Development of audio control subsystem in intelligent acoustic prevention system for harmful animals

In addition to being affected by meteorological disasters and conventional pests and diseases, crops are also greatly harmed by animals such as voles, sparrows, hares, pheasants, and wild boars. Directly using the calls of natural enemies of harmful animals or the screams they make when they are captured to drive away harmful animals from crops (hereinafter referred to as sound control) can avoid the pollution of the water and soil environment caused by the use of chemical drugs and possible accidental injuries to humans and animals. It is easier to implement and has a better driving effect than other driving methods such as ultrasonic driving and water spraying. The existing commercial sound protection devices in China generally have the disadvantages of simple control mode, poor sound quality, small storage capacity, and inconvenient upgrade and expansion of sound protection audio files. The use of embedded technology to improve and enhance the various performance of sound protection devices has become one of the trends in the development of sound protection technology. The research group of the author proposed an intelligent sound prevention system for agricultural harmful animals. In order to ensure the reliability and optimal performance of the system design, two design schemes were adopted in the construction of its audio control subsystem, realizing audio control with large-capacity hot-swappable storage, high-fidelity audio output and multi-mode playback, and comparing the performance, implementation difficulty and cost of embedded solutions based on different hardware platforms.
1 Principle of intelligent sound prevention system
As shown in Figure 1, the structure of the intelligent sound prevention system is divided into three layers. The bottom layer is the detection node with pyroelectric sensors, which is responsible for detecting the location of harmful animals in the farmland; the middle layer is the actuator node, which is responsible for storing and playing sound prevention audio files; the upper layer is the main controller, which is responsible for monitoring the operation of the entire system. The various layers of the system communicate wirelessly. The main controller collects environmental information (such as temperature and light) at a regular interval, combines the geographical location of the farmland, crop types and other information, and queries the internal database to use the two most likely harmful animals at the time as the sound prevention target, and then sends it to the actuator node at a regular interval. The actuator node has two working modes: trigger and random. In trigger mode, after the detection node detects harmful animals, it sends a command to the nearest actuator node. The actuator node plays the corresponding audio file according to the most recently updated sound protection target.
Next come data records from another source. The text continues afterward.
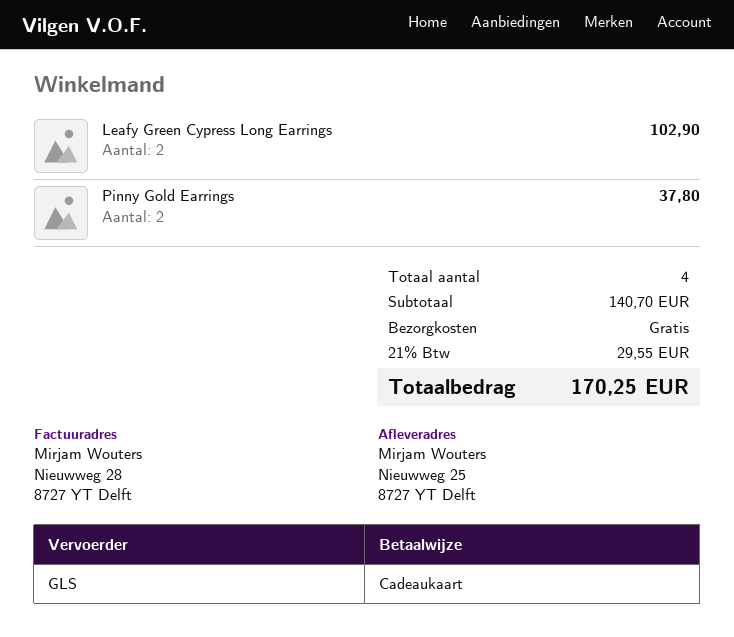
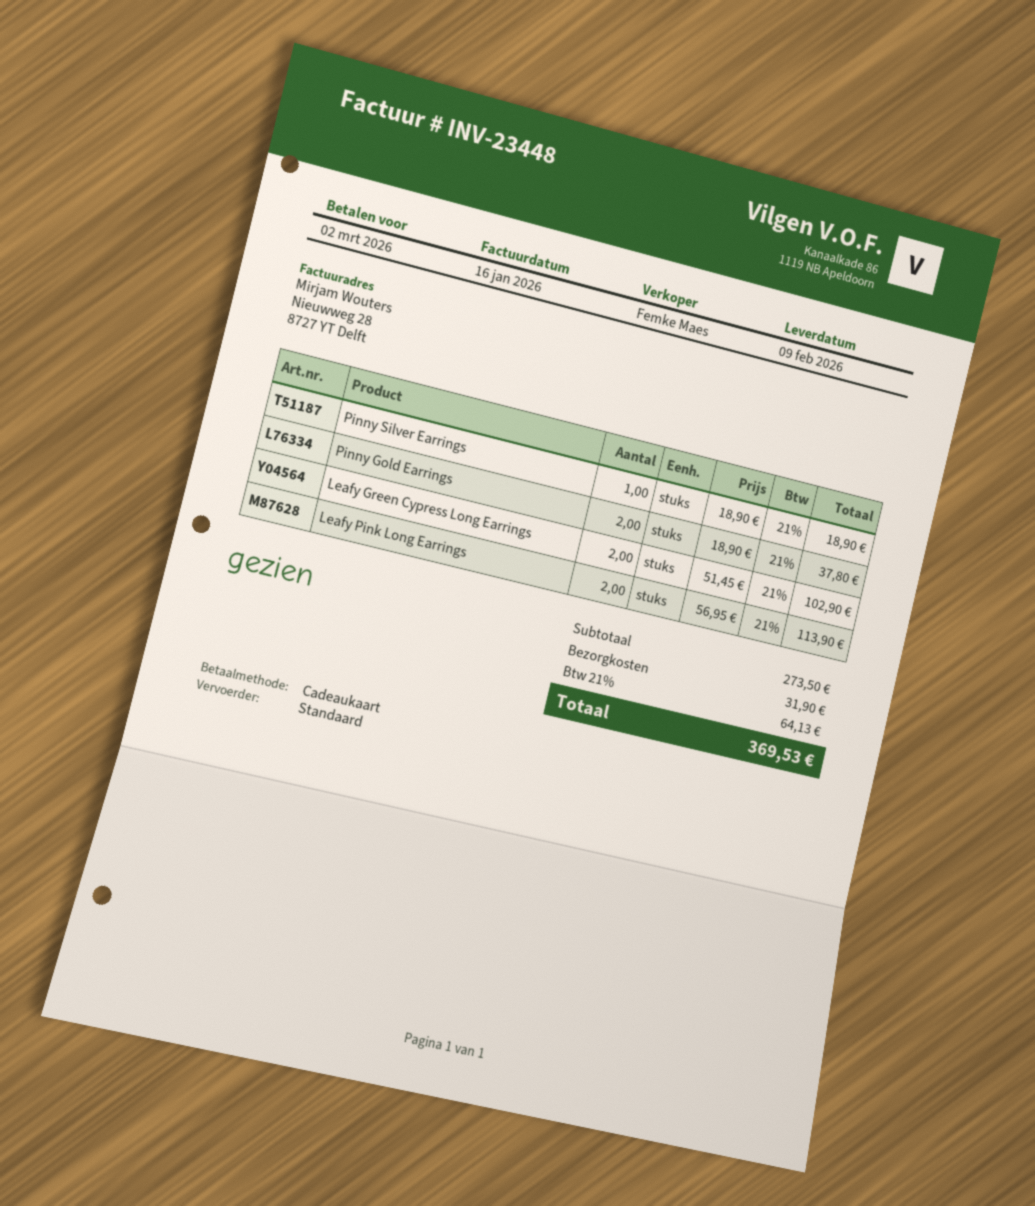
shipping method: GLS -> standard
Pinny Silver Earrings: none -> 1 for 18.90
Leafy Pink Long Earrings: none -> 2 for 113.90
subtotal: 140.70 -> 273.50
shipping: 0.00 -> 31.90
tax: 21% = 29.55 -> 21% = 64.13
total: 170.25 -> 369.53

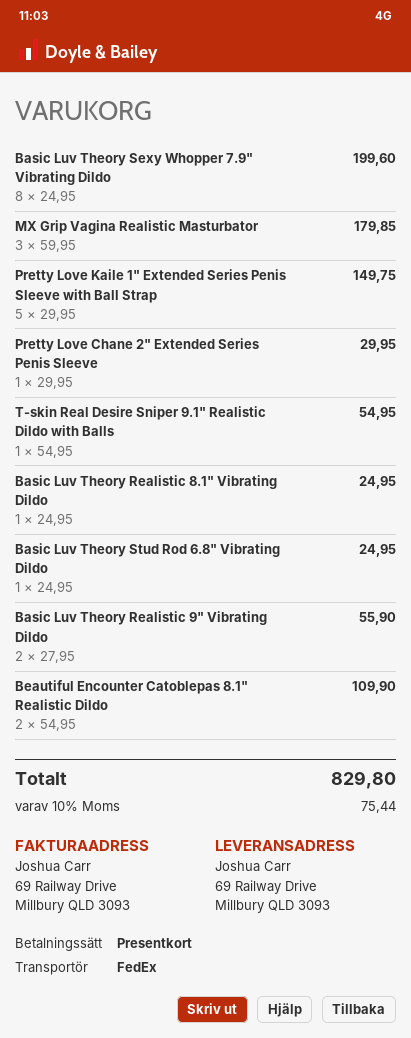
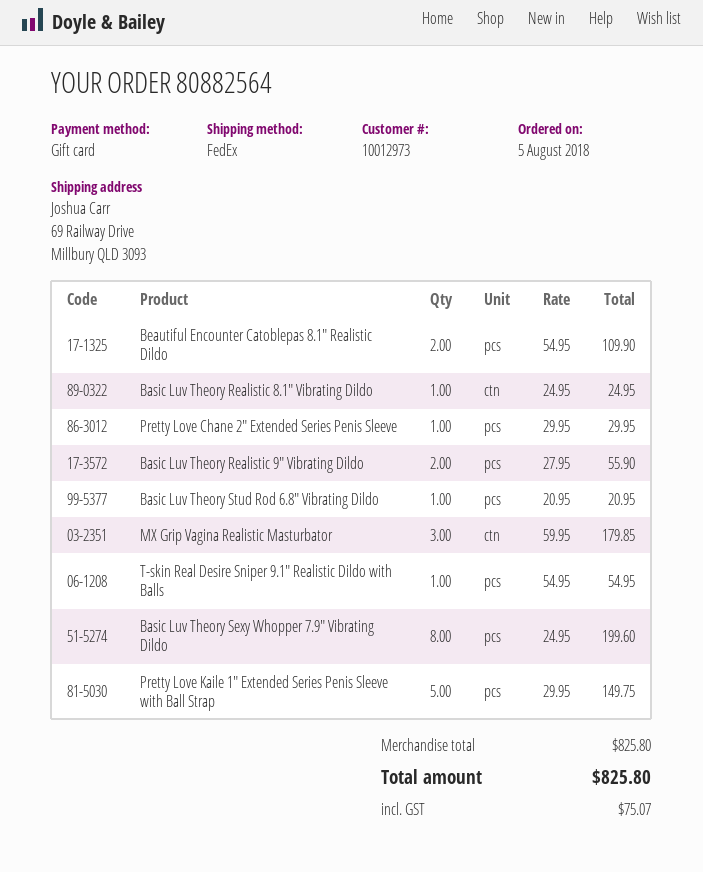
Basic Luv Theory Stud Rod 6.8" Vibrating Dildo: 1 x 24.95 = 24.95 -> 1 x 20.95 = 20.95
tax: 75.44 -> 75.07
total: 829.80 -> 825.80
In random mode, the actuator node automatically plays the sound protection audio file according to the regularly updated sound protection target. Before each playback, an interval time is randomly generated within the time range determined by the working parameters, and the delay is performed according to it, so that different actuator nodes in the sound protection system have randomness when executing sound protection, thereby reducing the adaptability of harmful animals to the sound protection system.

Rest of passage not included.